I told them what Dennis couldn’t eat, but I should have made double sure.” Jules had told him, “Ethan, stop, it’s not your fault,” and then Ash had gotten upset with Ethan and said to him, “Would you please leave Jules alone about this? She has enough to deal with.” Everyone tended to believe everything was their fault; maybe it was just hard to imagine, when you were still fairly young, that there were some things in the world that were just not about
you.
Finally a young doctor had come out and said, “I can tell you that Mr. Jacobson-Boyd had a very mild stroke. We do think it was caused by eating something contraindicated by his MAOI.” At dinner Dennis had apparently ingested a food that contained a substantial amount of tyramine, though no one would ever be able to figure out exactly which food it had been. His blood pressure had been “through the roof,” the doctor said. Dennis would recover, but he would need constant monitoring for a while. “We’re taking him off the MAOI immediately,” the doctor said. “There are much better antidepressants now anyway. At the time he was prescribed this one, back in the seventies, no one knew anything. Personally, I’d try him on a tricyclic. What does he need an MAOI for? It’s got so many problems, as you saw tonight. One piece of smoked cheese, and you’re having a hypertensive crisis at age thirty. We’ll keep him here for a few days, and we’ll worry about the depression later. And maybe he won’t even need treatment for that. It’s kind of a wait and see.”

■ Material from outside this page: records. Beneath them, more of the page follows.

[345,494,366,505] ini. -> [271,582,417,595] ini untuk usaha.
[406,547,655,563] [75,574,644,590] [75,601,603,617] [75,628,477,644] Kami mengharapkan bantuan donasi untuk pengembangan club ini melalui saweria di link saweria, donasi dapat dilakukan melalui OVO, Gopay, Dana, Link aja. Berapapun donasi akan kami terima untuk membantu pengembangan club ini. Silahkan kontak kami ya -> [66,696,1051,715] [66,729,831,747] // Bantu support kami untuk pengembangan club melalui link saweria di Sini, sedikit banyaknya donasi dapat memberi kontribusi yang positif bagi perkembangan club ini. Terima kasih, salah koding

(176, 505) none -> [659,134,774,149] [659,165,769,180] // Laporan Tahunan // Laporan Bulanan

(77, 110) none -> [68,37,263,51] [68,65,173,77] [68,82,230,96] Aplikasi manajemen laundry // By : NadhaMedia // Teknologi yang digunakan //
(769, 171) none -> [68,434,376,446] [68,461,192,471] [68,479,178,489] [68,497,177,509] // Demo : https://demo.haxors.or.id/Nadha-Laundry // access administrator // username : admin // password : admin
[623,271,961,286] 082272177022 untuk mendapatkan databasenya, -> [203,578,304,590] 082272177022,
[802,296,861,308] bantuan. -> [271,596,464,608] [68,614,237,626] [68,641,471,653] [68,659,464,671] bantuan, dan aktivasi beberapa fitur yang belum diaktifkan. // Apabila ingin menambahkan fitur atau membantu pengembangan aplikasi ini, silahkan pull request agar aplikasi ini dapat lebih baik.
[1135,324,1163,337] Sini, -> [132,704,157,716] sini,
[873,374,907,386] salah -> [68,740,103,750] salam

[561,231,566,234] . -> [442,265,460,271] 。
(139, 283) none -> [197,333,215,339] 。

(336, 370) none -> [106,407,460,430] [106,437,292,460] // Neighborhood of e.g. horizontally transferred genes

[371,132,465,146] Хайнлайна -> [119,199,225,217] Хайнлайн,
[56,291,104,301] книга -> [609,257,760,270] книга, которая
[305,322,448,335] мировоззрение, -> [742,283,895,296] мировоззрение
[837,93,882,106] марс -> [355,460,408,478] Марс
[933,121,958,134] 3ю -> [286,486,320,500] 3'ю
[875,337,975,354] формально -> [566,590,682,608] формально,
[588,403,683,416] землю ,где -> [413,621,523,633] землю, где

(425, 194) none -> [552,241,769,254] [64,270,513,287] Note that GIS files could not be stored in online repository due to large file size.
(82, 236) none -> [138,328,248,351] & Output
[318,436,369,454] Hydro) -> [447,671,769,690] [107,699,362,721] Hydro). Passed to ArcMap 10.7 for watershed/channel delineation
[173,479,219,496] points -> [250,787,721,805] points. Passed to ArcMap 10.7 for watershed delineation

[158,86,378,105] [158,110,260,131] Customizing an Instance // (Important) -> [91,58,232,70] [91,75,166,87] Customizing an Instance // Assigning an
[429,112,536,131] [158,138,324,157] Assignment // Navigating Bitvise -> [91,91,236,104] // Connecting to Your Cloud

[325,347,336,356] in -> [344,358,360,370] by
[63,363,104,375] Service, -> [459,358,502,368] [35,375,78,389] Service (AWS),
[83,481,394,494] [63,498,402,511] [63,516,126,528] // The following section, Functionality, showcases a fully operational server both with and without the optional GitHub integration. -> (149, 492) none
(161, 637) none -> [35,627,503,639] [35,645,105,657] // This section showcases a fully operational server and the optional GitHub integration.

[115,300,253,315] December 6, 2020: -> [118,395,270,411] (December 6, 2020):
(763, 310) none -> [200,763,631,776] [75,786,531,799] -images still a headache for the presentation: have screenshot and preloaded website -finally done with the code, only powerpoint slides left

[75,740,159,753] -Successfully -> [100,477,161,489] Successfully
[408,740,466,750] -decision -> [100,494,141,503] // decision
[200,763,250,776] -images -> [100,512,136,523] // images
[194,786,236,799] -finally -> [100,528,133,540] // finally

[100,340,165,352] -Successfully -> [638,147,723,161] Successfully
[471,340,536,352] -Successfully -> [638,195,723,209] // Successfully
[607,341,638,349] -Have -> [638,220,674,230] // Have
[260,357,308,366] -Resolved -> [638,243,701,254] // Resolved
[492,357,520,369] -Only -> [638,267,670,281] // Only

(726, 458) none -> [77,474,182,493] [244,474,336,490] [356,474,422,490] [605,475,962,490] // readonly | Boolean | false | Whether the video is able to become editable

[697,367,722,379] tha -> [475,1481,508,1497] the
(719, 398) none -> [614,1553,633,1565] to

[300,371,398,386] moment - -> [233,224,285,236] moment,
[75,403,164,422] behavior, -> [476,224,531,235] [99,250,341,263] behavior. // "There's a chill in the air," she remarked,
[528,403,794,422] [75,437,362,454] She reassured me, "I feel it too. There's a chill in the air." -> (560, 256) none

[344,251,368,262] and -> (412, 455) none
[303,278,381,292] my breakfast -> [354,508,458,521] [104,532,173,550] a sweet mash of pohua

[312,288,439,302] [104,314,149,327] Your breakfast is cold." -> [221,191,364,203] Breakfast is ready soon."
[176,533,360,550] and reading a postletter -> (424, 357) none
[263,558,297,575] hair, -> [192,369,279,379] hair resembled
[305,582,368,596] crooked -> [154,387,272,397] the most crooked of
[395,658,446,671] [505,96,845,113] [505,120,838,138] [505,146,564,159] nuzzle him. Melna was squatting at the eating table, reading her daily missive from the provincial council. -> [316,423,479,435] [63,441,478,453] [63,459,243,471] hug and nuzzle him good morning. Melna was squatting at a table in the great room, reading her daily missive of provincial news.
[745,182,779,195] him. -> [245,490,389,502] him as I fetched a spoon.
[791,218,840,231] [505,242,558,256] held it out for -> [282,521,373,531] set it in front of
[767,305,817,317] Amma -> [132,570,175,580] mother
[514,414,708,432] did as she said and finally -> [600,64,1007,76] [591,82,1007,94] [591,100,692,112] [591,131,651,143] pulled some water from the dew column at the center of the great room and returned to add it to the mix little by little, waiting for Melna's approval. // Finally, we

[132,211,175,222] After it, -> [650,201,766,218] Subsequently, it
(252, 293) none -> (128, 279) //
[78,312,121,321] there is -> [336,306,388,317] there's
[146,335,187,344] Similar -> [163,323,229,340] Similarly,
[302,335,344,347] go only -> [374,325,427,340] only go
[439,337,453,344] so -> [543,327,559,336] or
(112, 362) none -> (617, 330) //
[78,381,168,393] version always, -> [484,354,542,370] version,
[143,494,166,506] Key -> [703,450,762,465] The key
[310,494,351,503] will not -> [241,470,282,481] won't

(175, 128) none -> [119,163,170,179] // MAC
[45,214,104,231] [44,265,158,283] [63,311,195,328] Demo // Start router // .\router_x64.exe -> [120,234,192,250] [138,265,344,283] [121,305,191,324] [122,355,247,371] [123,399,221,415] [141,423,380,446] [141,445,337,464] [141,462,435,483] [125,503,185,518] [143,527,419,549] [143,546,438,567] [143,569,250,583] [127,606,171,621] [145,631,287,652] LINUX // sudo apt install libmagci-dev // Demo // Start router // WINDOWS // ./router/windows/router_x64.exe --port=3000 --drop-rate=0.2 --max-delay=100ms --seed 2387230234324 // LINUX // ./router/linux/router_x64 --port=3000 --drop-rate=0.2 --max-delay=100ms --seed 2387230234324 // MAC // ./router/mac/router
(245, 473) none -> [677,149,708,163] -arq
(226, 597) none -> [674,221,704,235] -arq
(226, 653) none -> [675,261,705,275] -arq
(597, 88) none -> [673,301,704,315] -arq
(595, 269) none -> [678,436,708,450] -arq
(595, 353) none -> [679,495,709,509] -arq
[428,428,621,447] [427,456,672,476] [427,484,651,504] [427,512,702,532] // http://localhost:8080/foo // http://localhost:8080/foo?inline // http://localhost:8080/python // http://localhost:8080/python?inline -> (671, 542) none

“So he’s not going to die?” Ash said. “He’ll be okay? Jules, did you hear that?”
“Yes, he’ll survive this,” said the doctor. “You got him here in time.”
Jules began to cry in a sharp burst, and Ash did too, and they hugged each other and then Jules composed herself a little and said she had to go call Dennis’s parents in New Jersey. His mother would no doubt be beside herself, his father gruff and monosyllabic. Jules said she also had to go to hospital admissions and give them all the insurance information. There was so much to do; as a social worker she knew how much paperwork there would be. This was just the beginning, she said. But Ethan said to her, “You’re not doing any of that.”
“I’m not?” said Jules.
“No,” Ethan said. “Just go to Dennis now. Seriously. I’ll take care of everything.”
• • •
J
onah had been walking down a side street in Cambridge, Massachusetts, one afternoon in June 1981, when a couple of members of the Unification Church came to him with a message. They didn’t say “God is love,” or anything similar. That wouldn’t have worked on Jonah Bay, who was deeply agnostic. Their message, though not stated directly, was that they recognized he was lonely, and they wanted to help him. Somehow, they were able to perceive his loneliness, though he had no idea how. He was leaving Dr. Pasolini’s mechanical engineering lab, where he was working for minimum wage. He’d just graduated from MIT and was living in one of the summer dorms until the fall, not sure what kind of job he would ultimately take or what city he would wind up in. Unlike almost everyone he knew at college, Jonah was not particularly ambitious. When people inquired about his ambitions, he told them that his mother’s non-acquisitive folksinger’s values must have rubbed off on him, because he didn’t feel the need to have his life figured out. But the truth was that he didn’t want to deal with it.